Intro to Simple Linear Regression

Linear regression is an important concept in the field of statistics and data analysis. The goal of linear regression is to accurately model the relationship between a dependent variable and an independent variable. This can be done with multiple independent variables, but we will be looking at cases of just one independent variable, which is called simple linear regression.

Given a scatter plot of the correct variables (one independent, one dependent), the goal is to form a line on the plot at which each point is as close to the line as possible. This gives an accurate model of how these variables interact with each other.

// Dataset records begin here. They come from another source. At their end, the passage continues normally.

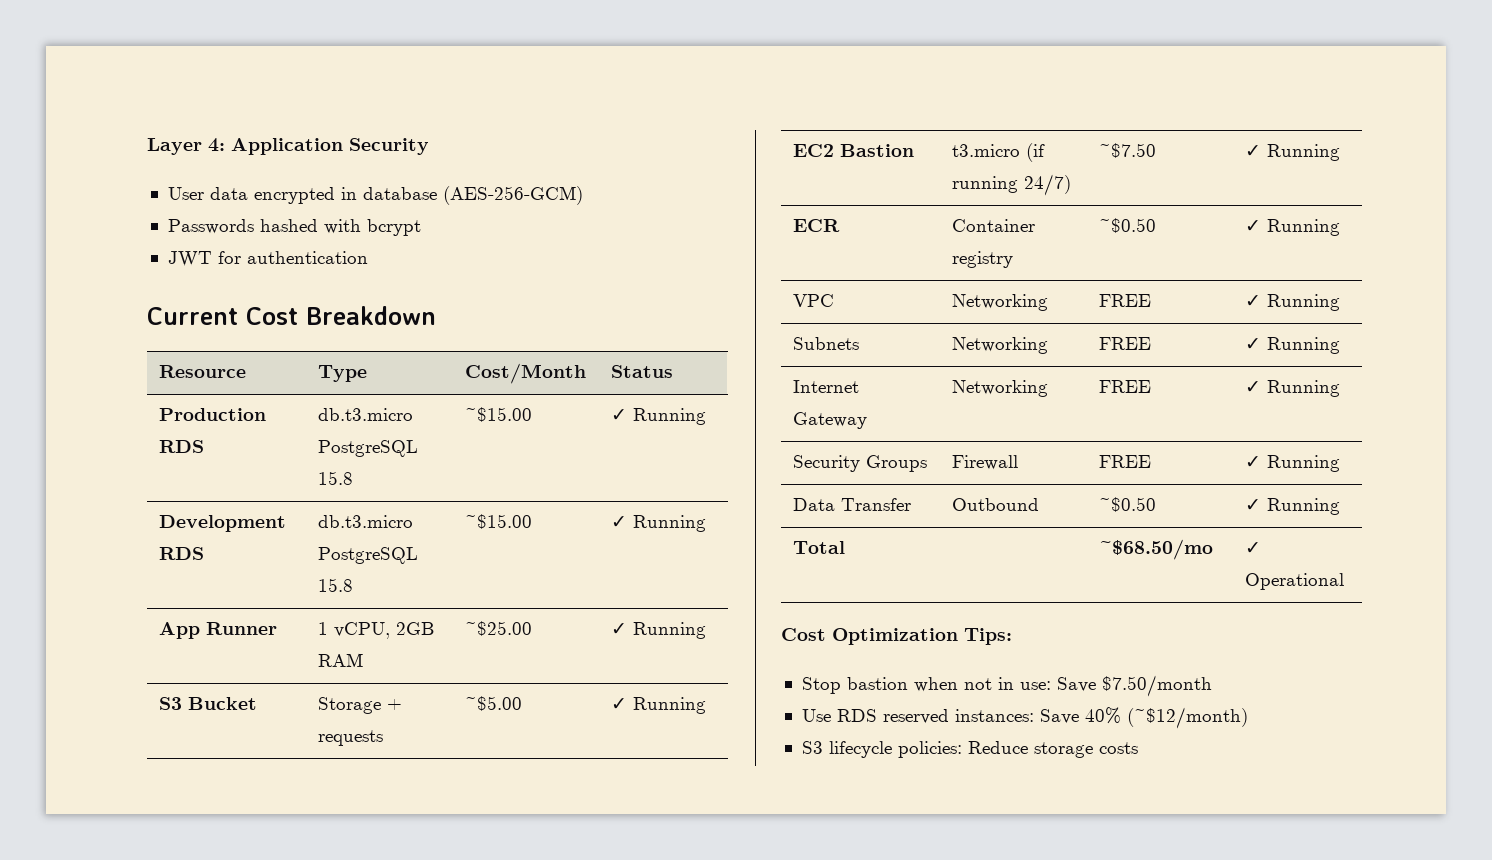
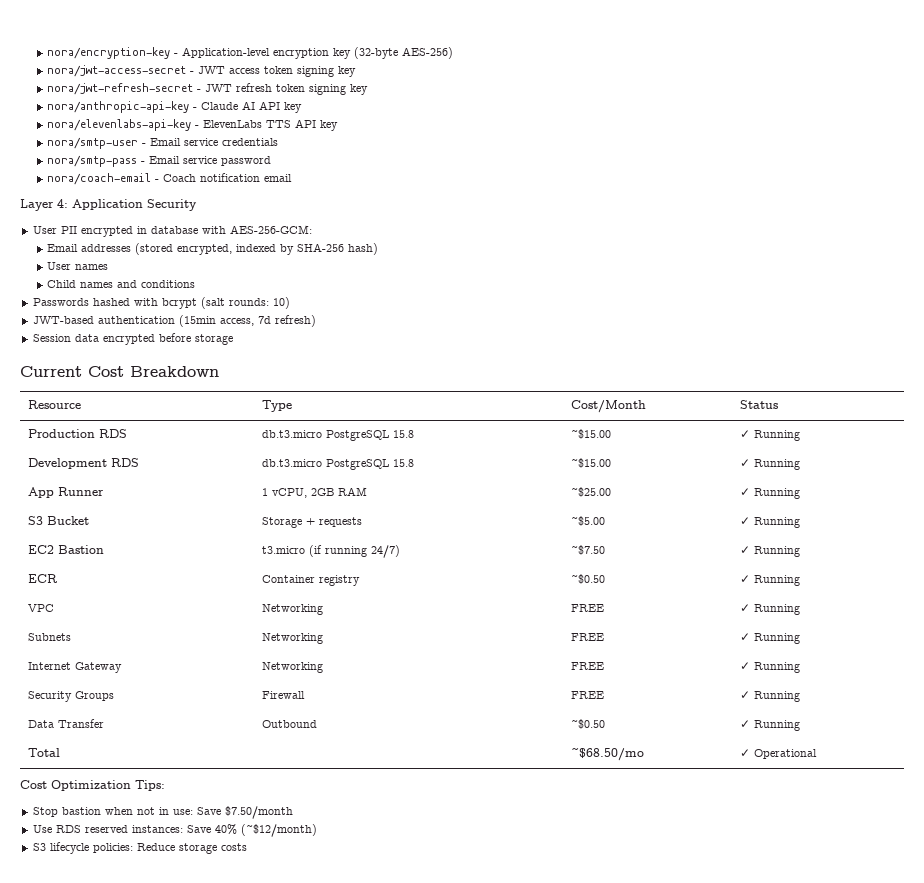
+ nora/encryption-key - Application-level encryption key (32-byte AES-256)
+ nora/jwt-access-secret - JWT access token signing key
+ nora/jwt-refresh-secret - JWT refresh token signing key
+ nora/anthropic-api-key - Claude AI API key
+ nora/elevenlabs-api-key - ElevenLabs TTS API key
+ nora/smtp-user - Email service credentials
+ nora/smtp-pass - Email service password
+ nora/coach-email - Coach notification email
- User data encrypted in database (AES-256-GCM)
- Passwords hashed with bcrypt
- JWT for authentication
+ User PII encrypted in database with AES-256-GCM:
+ Email addresses (stored encrypted, indexed by SHA-256 hash)
+ User names
+ Child names and conditions
+ Passwords hashed with bcrypt (salt rounds: 10)
+ JWT-based authentication (15min access, 7d refresh)
+ Session data encrypted before storage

How Linear Regression is Useful

Take for example this plot of cars by weight and miles per gallon: It seems as if there is a downward trend of mpg as car weight increases, but it would be very helpful to see the relationship displayed as a continuous line. That way we can predict a car’s mpg given its weight with a good degree of accuracy

How Linear Regression is Useful Part 2

Now with a line closest to each of the points on the plot, we can predict with some accuracy what a car’s mpg is given its weight.

For example, if given a car that weighed 4000 lbs you could estimate its mpg to be around 15-18.

How to Find the Line of Best Fit Using Linear Algebra

In order to find a line of best fit, it is useful to write out all the lines that would go through each point. Say for example there are four points for which we want to find the best fit. Then we would write out four equations as such:

\[x_1S + Y = y_1\\\] \[x_2S + Y = y_2\\\] \[x_3S + Y = y_3\\\] \[x_4S + Y = y_4\\\]

Each \(x\) and \(y\) correspond to one point on the graph. \(S\) and \(Y\) are the slope and y-intercept of the best fit line we want to find. One way to find these variables is to create a matrix from them and solve the system \(A\vec{x} = \vec{b}\), where \(A\) is a matrix and \(\vec{x}\) and \(\vec{b}\) are column vectors.

How to Find the Line of Best Fit Using Linear Algebra Part 2

The previous four equations can be written into one matrix equation as such:

\[\begin{bmatrix} x_1 & 1 \\ x_2 & 1 \\ x_3 & 1 \\ x_4 & 1 \end{bmatrix} * \begin{bmatrix} S \\ Y \end{bmatrix} = \begin{bmatrix} y_1 \\ y_2 \\ y_3 \\ y_4 \end{bmatrix}\]

To solve for \(\begin{bmatrix} S \\ Y \end{bmatrix}\), you must manipulate the equation to get the vector by itself. The first step to doing this is to multiply \(A\) by its transpose, which you must add to both sides of the equation to keep it equal. The equation now looks like \(A^TA\vec{x} = A^T\vec{b}\). Then you multiply by \((A^TA)^{-1}\) on both sides, which simplifies the equation to \(\vec{x} = (A^TA)^{-1}A^T\vec{b}\) (since any matrix multiplied by its inverse is an identity matrix, equvalent to multiplying by 1). Solving the new equation \(\vec{x} = (A^TA)^{-1}A^T\vec{b}\) will result in a column vector of size 2 with the slope and y intercept of our best fit line.

Simple Regression Problem Example

Find the line of best fit for this data:

Regression Problem Solution (using Linear Algebra)

Putting the data into a matrix equation will look like this:

\[\begin{bmatrix} 1995 & 1 \\ 1996 & 1 \\ 1997 & 1 \\ 1998 & 1 \\ 1999 & 1 \\ 2000 & 1 \end{bmatrix} * \begin{bmatrix} S \\ Y \end{bmatrix} = \begin{bmatrix} 18567343 \\ 18848350 \\ 19060850 \\ 19282965 \\ 19620692 \\ 20144584 \end{bmatrix}\]

Using a matrix calculator, you can find the soltion to the problem:

\[(A^TA)A^T\vec{b} = \begin{bmatrix} 297867 \\ -5.7574*10^8 \end{bmatrix}\]

Regression Problem Solution Part 2

Including the line with the correct slope and y-intercept will result in this plot:

abline(-5.7574*10^8, 297867)

Checking the Answer using R

We can double check the answer we got using R. The lm() command creates a linear model of the data entered. Once plotted it looks identical to the line calculated using linear algebra.

regression = lm(population ~ year, S)
abline(regression)